Researchers from the Monell Chemical Senses Center in Philadelphia and collaborating institutions have identified the odor of melanoma, the deadliest form of skin cancer.
The study, published in Journal of Chromatography B, paves the way for a non-invasive odor analysis technique to be used in the detection and early diagnosis of the disease.
Melanoma is a tumor affecting melanocytes, skin cells that produce the dark pigment that gives skin its color. The disease is responsible for approximately 75 percent of skin cancer deaths, with chances of survival directly related to how early the cancer is detected.
Human skin produces airborne chemical molecules known as volatile organic compounds, or VOCs, many of which are odorous.
Through sophisticated sampling and analytical techniques, researchers identified VOCs from melanoma cells at three stages of growth as well as from normal melanocytes.
Melanoma cells produced certain compounds not detected in VOCs from normal melanocytes and also more or less of other chemicals.
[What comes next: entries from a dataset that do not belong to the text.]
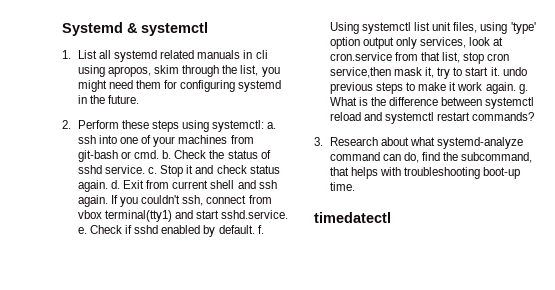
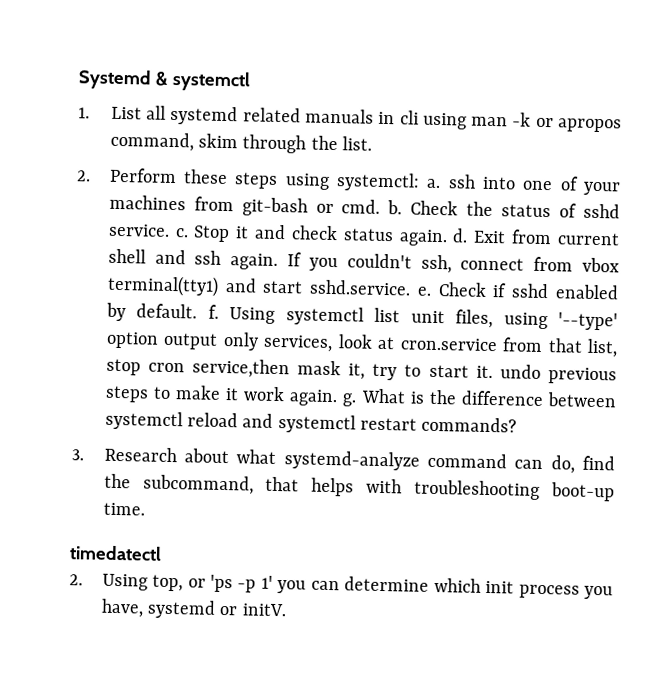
[108,65,280,77] [77,80,282,92] [77,95,140,104] apropos, skim through the list, you might need them for configuring systemd in the future. -> [471,112,623,133] [109,131,372,154] man -k or apropos command, skim through the list.
[510,22,536,34] 'type' -> [558,312,618,331] '--type'
(391, 217) none -> [69,573,613,600] [100,598,287,619] // 2. Using top, or 'ps -p 1' you can determine which init process you have, systemd or initV.

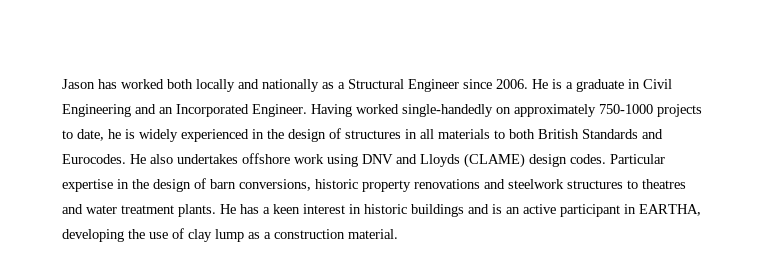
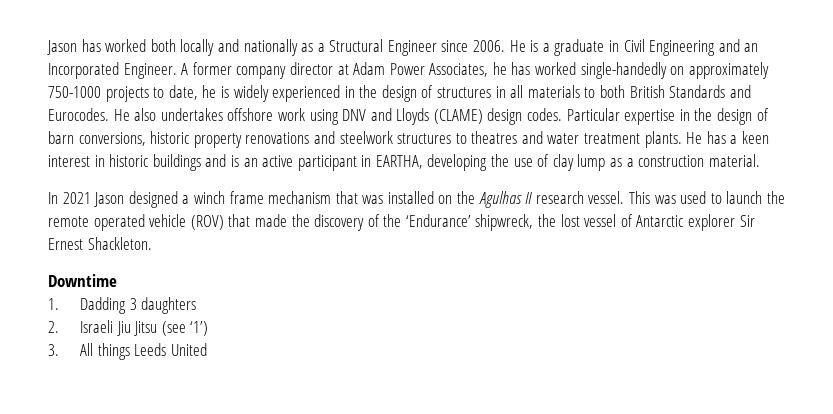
[311,104,352,117] Having -> [181,62,531,79] A former company director at Adam Power Associates, he has
(398, 234) none -> [48,191,785,208] [48,214,755,231] [48,237,152,250] [48,274,117,287] [48,297,197,314] [48,320,209,336] [48,343,207,360] // In 2021 Jason designed a winch frame mechanism that was installed on the Agulhas II research vessel. This was used to launch the remote operated vehicle (ROV) that made the discovery of the ‘Endurance’ shipwreck, the lost vessel of Antarctic explorer Sir Ernest Shackleton. // Downtime // 1. Dadding 3 daughters // 2. Israeli Jiu Jitsu (see ‘1’) // 3. All things Leeds United

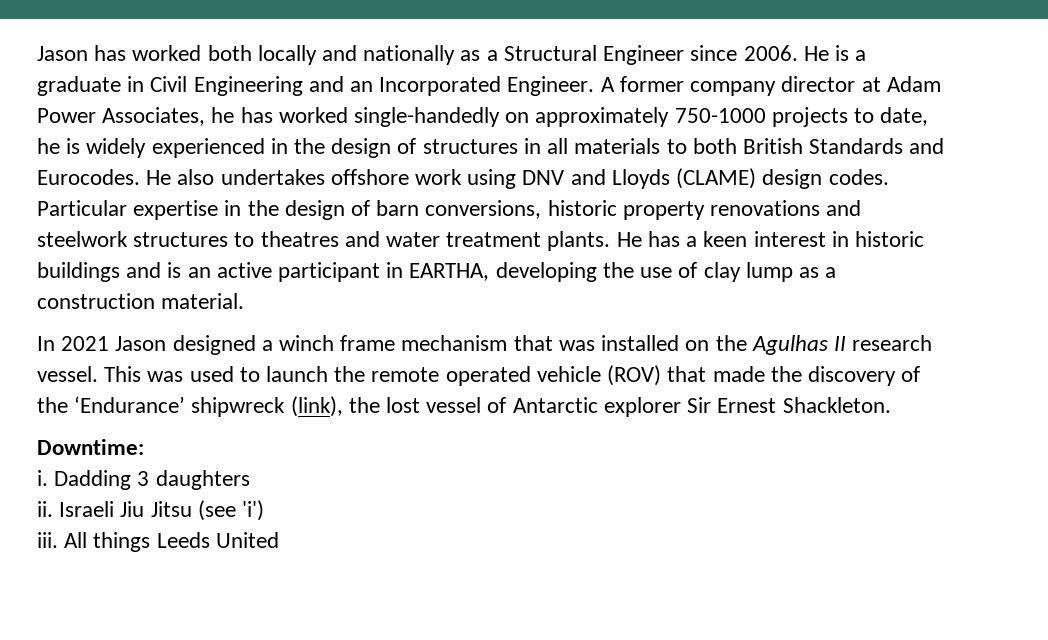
[475,214,534,231] shipwreck, -> [191,396,343,417] shipwreck (link),
[48,274,117,287] [48,298,59,310] Downtime // 1. -> [37,439,144,455] [37,470,48,486] Downtime: // i.
[48,321,59,333] 2. -> [37,501,53,517] ii.
[190,321,209,336] [48,344,59,356] ‘1’) // 3. -> [242,500,265,521] [37,532,58,548] 'i') // iii.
Further, the different types of melanoma cells could be distinguished from one another.
"There is a potential wealth of information waiting to be extracted from examination of VOCs associated with various diseases, including cancers, genetic disorders, and viral or bacterial infections," notes George Preti, PhD, an organic chemist at Monell who is one of the paper's senior authors.
To translate this discovery into a practical diagnostic tool, researchers used carbon nano-tube sensors coated with DNA, which can be bioengineered to recognize specific odor molecules.
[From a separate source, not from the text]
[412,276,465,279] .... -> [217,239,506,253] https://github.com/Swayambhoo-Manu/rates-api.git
"We are excited to see that the DNA-carbon nanotube vapor sensor concept has potential for use as a diagnostic. Our plan is to move forward with research into skin cancer and other diseases," said A.T. Charlie Johnson, PhD, Professor of Physics at the University of Pennsylvania, who led the development of the olfactory sensor.
"This study demonstrates the usefulness of examining VOCs from diseases for rapid and noninvasive diagnostic purposes," said Preti. "The methodology should also allow us to differentiate stages of the disease process."